Whole embryo culture and teratology screening. The culture procedure followed the protocols established in previous work (Andrews et al., 1997). Excised uteri were dipped immediately in 70% ethyl alcohol and 2× HBSS solution, and were placed in Waymouth's medium. Embryos, along with the decidual tissue, were removed from the uterus. The conceptus was further dissected from the decidual tissue and Reichert membrane under a stereomicroscope. Groups of four embryos were placed in 25-ml culture flasks containing 5 ml of culture medium [medium prepared from male rat serum preserved at 20°C for not more than 1 mo; heat inactivated at 55°C for 30 min, sterilized by filtration, supplemented with 50 U/ml of penicillin G and 50 µg/ml of streptomycin]. The medium was equilibrated for 3 min with 5% O₂, 5% CO₂, 90% N₂ and the flasks were placed on a rocker platform (19 oscillations/min) and incubated at 37°C. To initiate treatment, nicotine (Sigma Chemical Co., St. Louis, MO) was dissolved in dimethylsulfoxide and was added to achieve final concentrations of 1, 10 and 100 µM. An equivalent volume of dimethylsulfoxide was added to the control group. After 24 and 42 hr in culture, the medium was reequilibrated with 40% O₂, 5% CO₂, 55% N₂ for 2 min. After 48 hr of total culture time, embryos were examined under a dissecting microscope for viability by the presence of yolk sac circulation and heart beat, and for dysmorphogenesis, after which they were dissected from the membranes and processed for light microscopy. A standardized morphological scoring system (Brown and Fabro, 1981) was used to assess embryonic growth parameters as well as developmental stages.

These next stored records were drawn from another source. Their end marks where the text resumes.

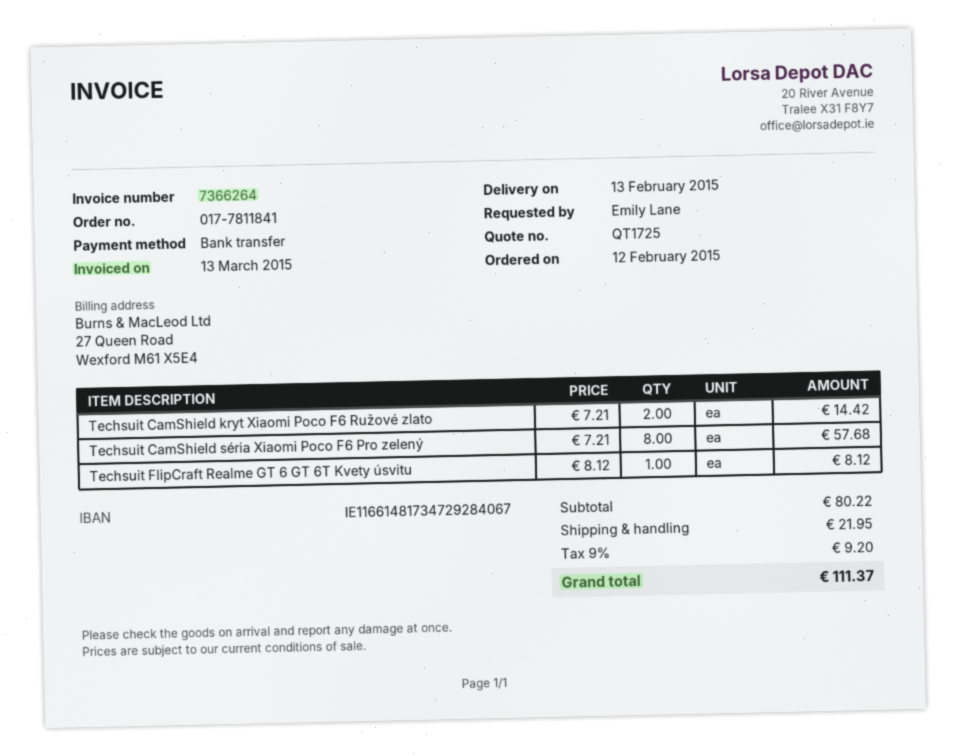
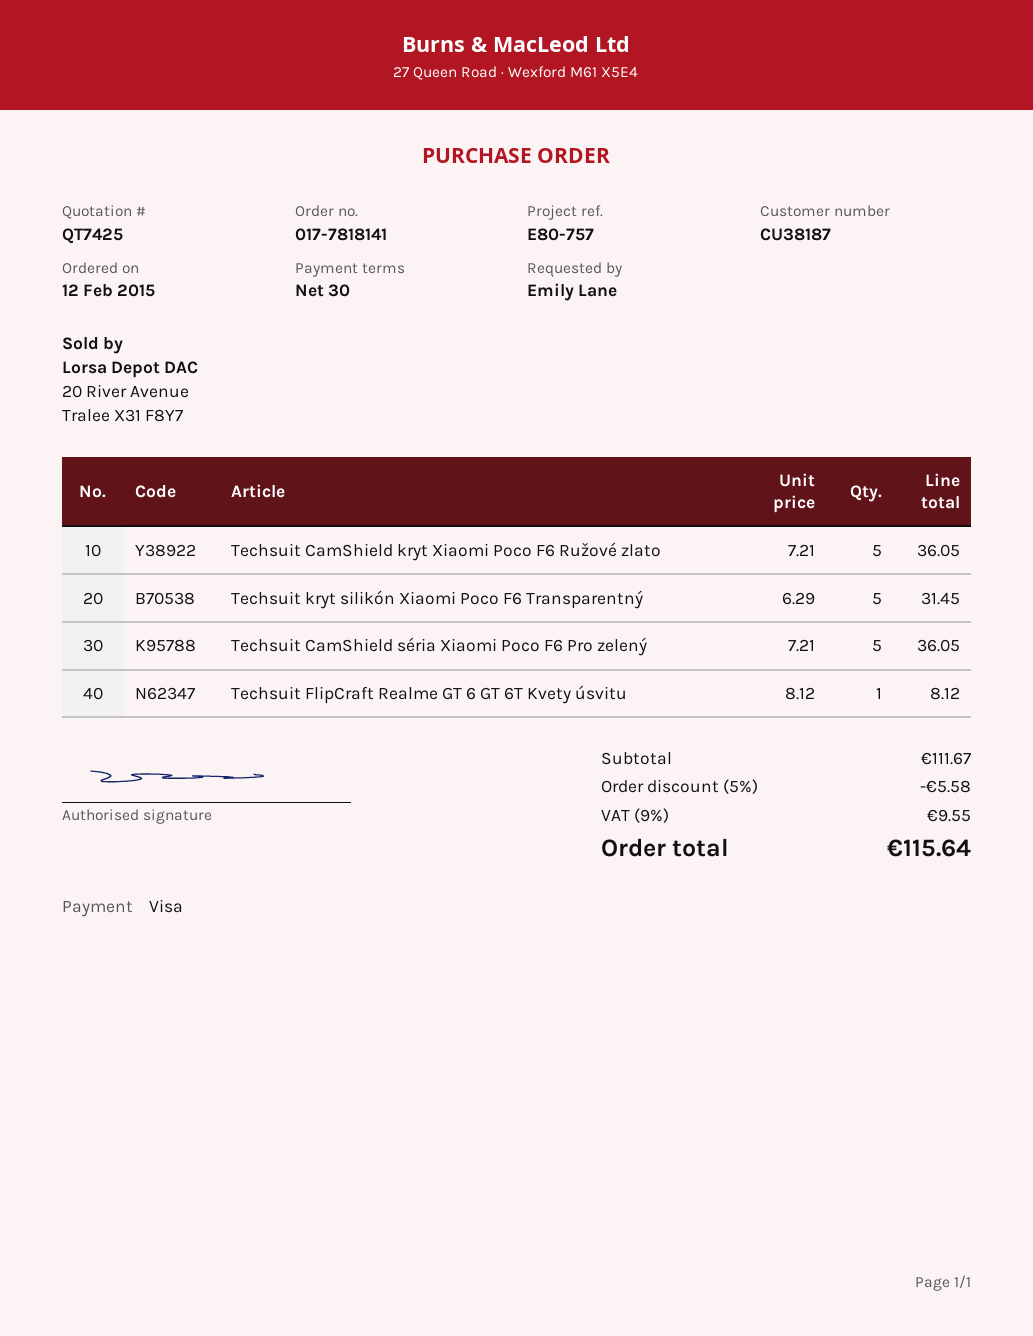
quote number: QT1725 -> QT7425
order number: 017-7811841 -> 017-7818141
payment method: bank transfer -> Visa
Techsuit CamShield kryt Xiaomi Poco F6 Ružové zlato: 2 x 7.21 = 14.42 -> 5 x 7.21 = 36.05
Techsuit CamShield séria Xiaomi Poco F6 Pro zelený: 8 x 7.21 = 57.68 -> 5 x 7.21 = 36.05
Techsuit kryt silikón Xiaomi Poco F6 Transparentný: none -> 5 x 6.29 = 31.45
subtotal: 80.22 -> 111.67
discount: none -> 5% = 5.58
shipping: 21.95 -> none
tax: 9% = 9.20 -> 9% = 9.55
total: 111.37 -> 115.64

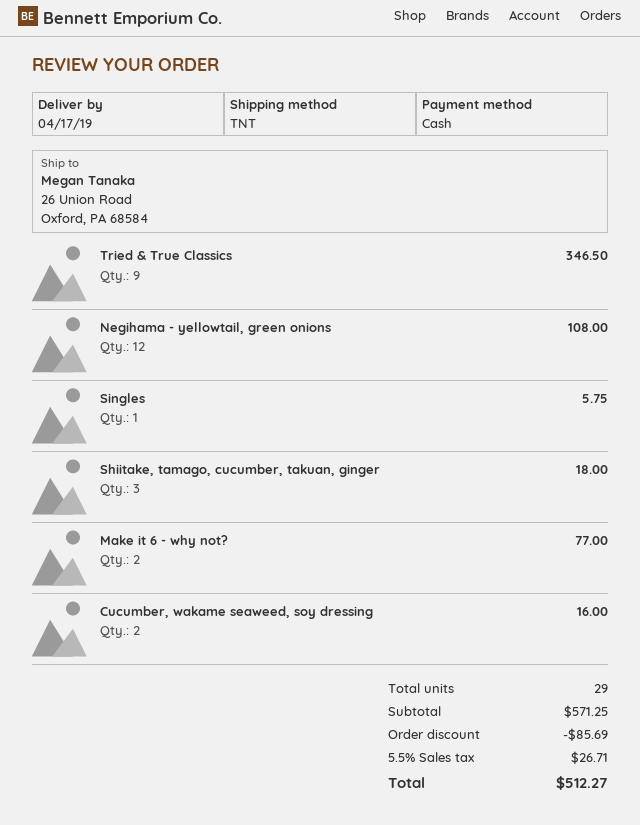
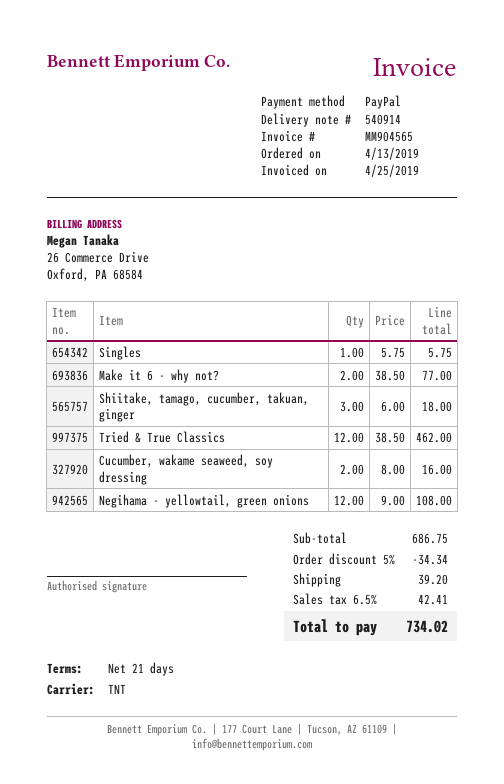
payment method: cash -> PayPal
Tried & True Classics: 9 for 346.50 -> 12 for 462.00
subtotal: 571.25 -> 686.75
discount: 85.69 -> 34.34
shipping: none -> 39.20
tax: 5.5% = 26.71 -> 6.5% = 42.41
total: 512.27 -> 734.02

Tissue processing and quantitative analysis. Embryos were fixed in Karnovsky's fixative, dehydrated in ascending concentrations of ethanol and embedded in media containing LX-112 resin and (2-dodecenyl-1-yl)succinic anhydride. The embryos were placed longitudinally along the long axis of plastic molds and were blocked in the same resin, sliced into 1-µm transverse sections with a Reichert Ultramicrotome, stained with 1% toluidine blue, and examined and photographed with a Zeiss Axiophot microscope.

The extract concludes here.